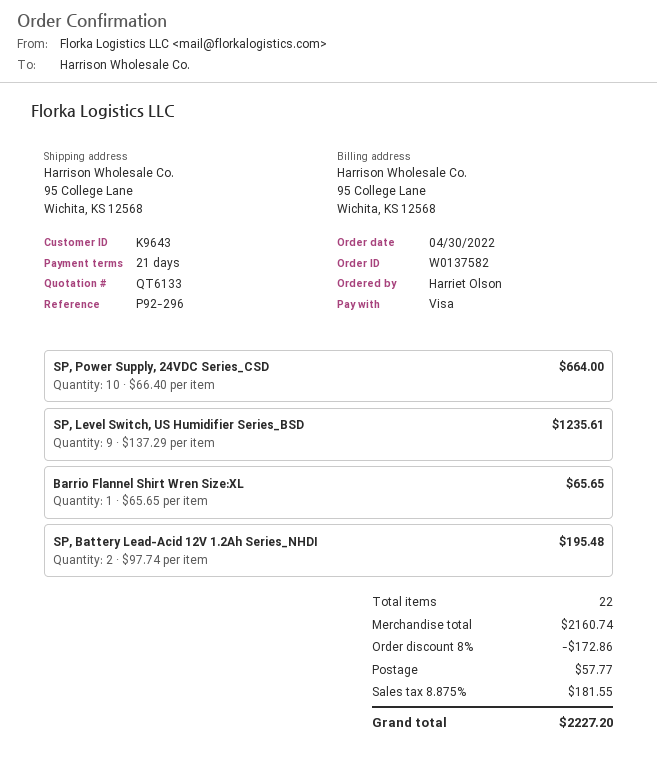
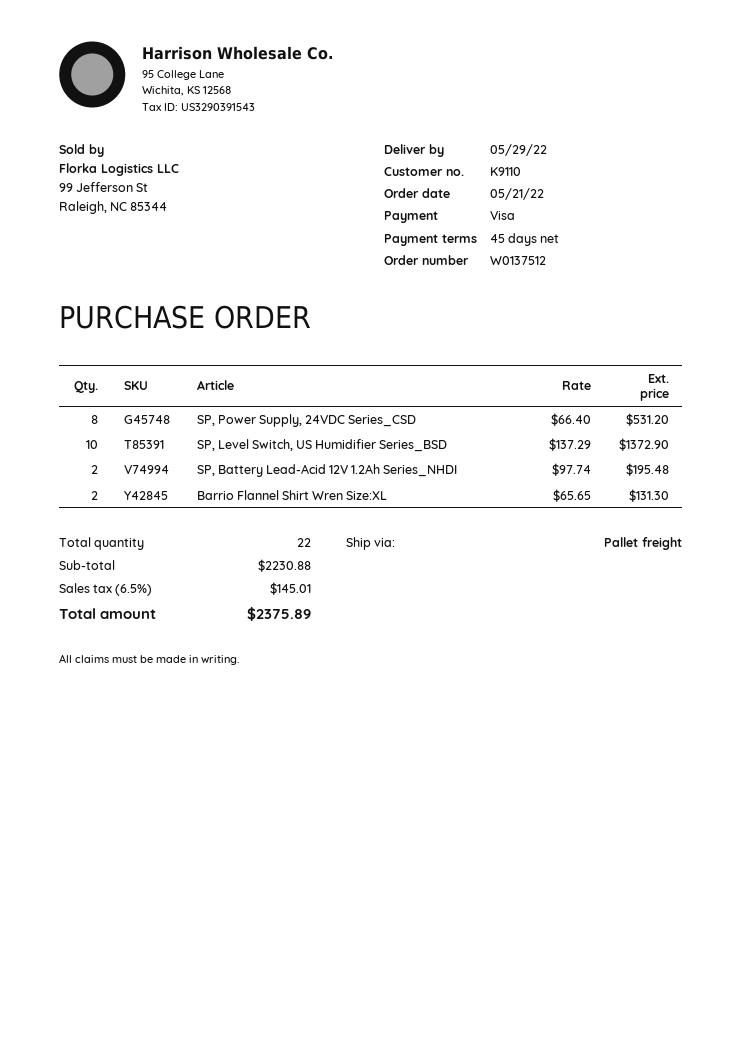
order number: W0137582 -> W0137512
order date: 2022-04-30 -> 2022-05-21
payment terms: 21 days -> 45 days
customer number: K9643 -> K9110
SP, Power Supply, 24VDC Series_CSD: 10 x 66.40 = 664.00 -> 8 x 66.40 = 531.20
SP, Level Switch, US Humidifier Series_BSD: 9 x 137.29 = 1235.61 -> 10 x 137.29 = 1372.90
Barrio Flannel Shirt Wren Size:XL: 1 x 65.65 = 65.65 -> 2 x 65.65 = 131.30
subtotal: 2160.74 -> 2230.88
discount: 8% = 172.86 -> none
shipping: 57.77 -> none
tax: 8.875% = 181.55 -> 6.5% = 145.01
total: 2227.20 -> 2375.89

════════════════

» **What is required**: Among the entries, how many lines include the word "order"? Answer with only the number.

» **Answer to this task**: 2